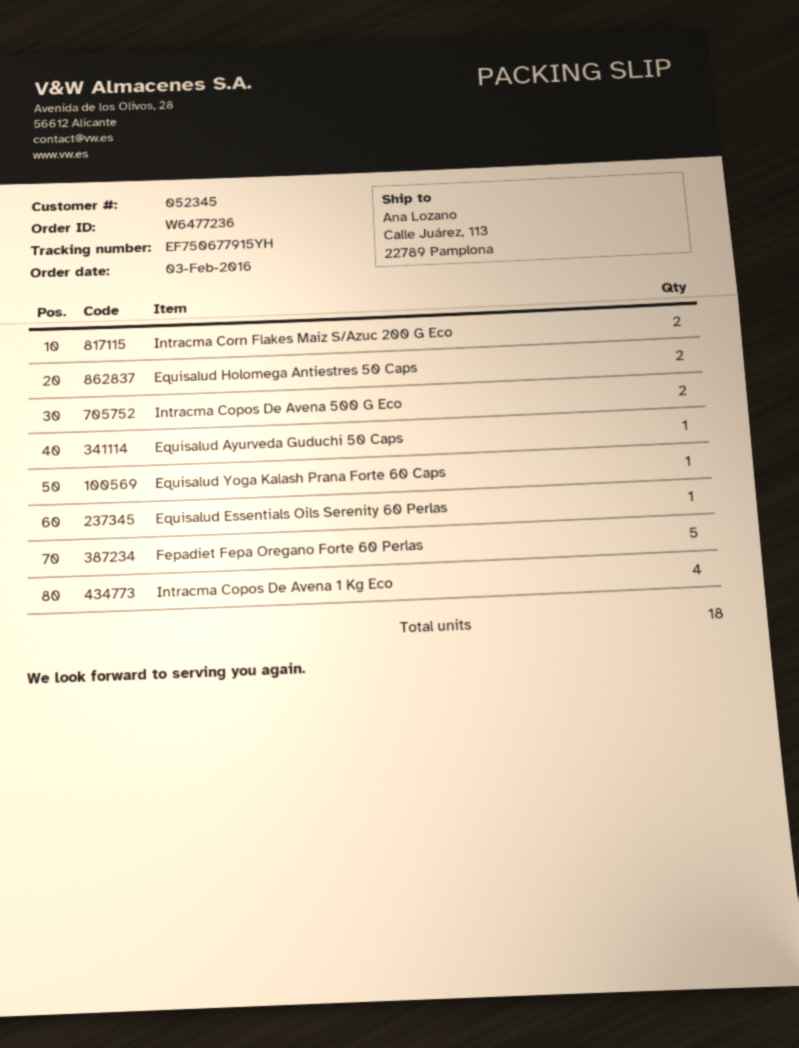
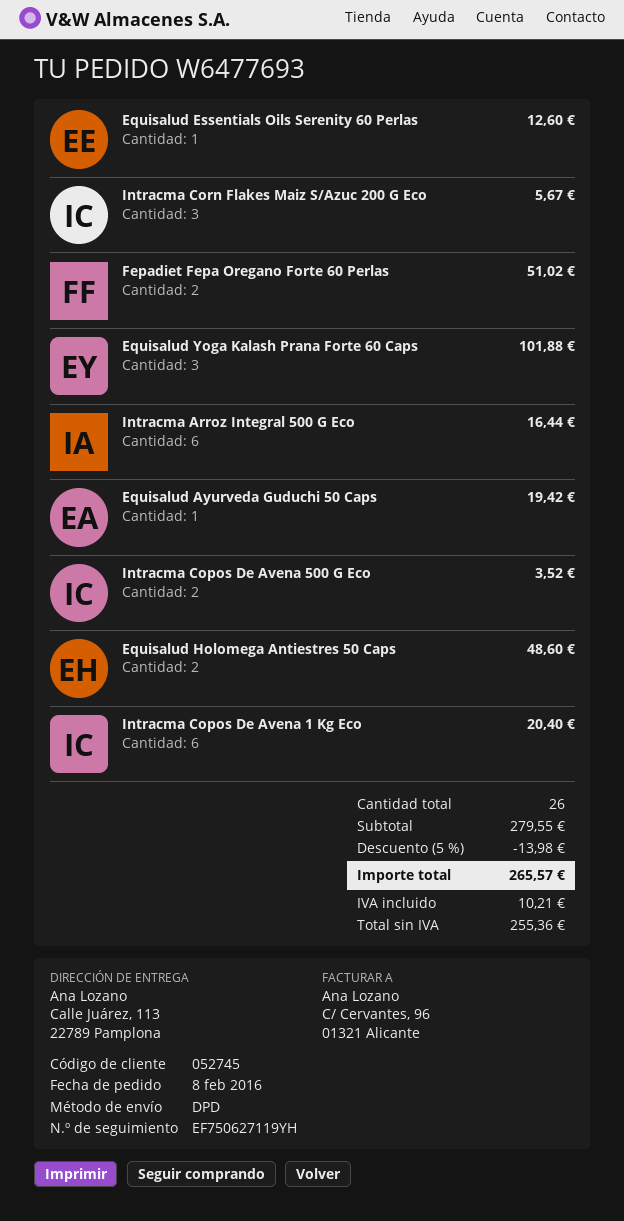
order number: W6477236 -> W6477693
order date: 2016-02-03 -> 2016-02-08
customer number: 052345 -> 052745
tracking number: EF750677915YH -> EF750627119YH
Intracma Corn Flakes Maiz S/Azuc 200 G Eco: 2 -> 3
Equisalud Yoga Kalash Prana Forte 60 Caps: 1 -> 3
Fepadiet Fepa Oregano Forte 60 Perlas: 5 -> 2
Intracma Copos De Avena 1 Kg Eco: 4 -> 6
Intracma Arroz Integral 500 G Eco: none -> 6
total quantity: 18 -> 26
◇ ◇ ◇ ◇
**YOUR OBJECTIVE:**
Your reply should hold every line of the material, unaltered, and not one picture.

**SOLUTION TO THIS TASK:**
order number: W6477236 -> W6477693
order date: 2016-02-03 -> 2016-02-08
customer number: 052345 -> 052745
tracking number: EF750677915YH -> EF750627119YH
Intracma Corn Flakes Maiz S/Azuc 200 G Eco: 2 -> 3
Equisalud Yoga Kalash Prana Forte 60 Caps: 1 -> 3
Fepadiet Fepa Oregano Forte 60 Perlas: 5 -> 2
Intracma Copos De Avena 1 Kg Eco: 4 -> 6
Intracma Arroz Integral 500 G Eco: none -> 6
total quantity: 18 -> 26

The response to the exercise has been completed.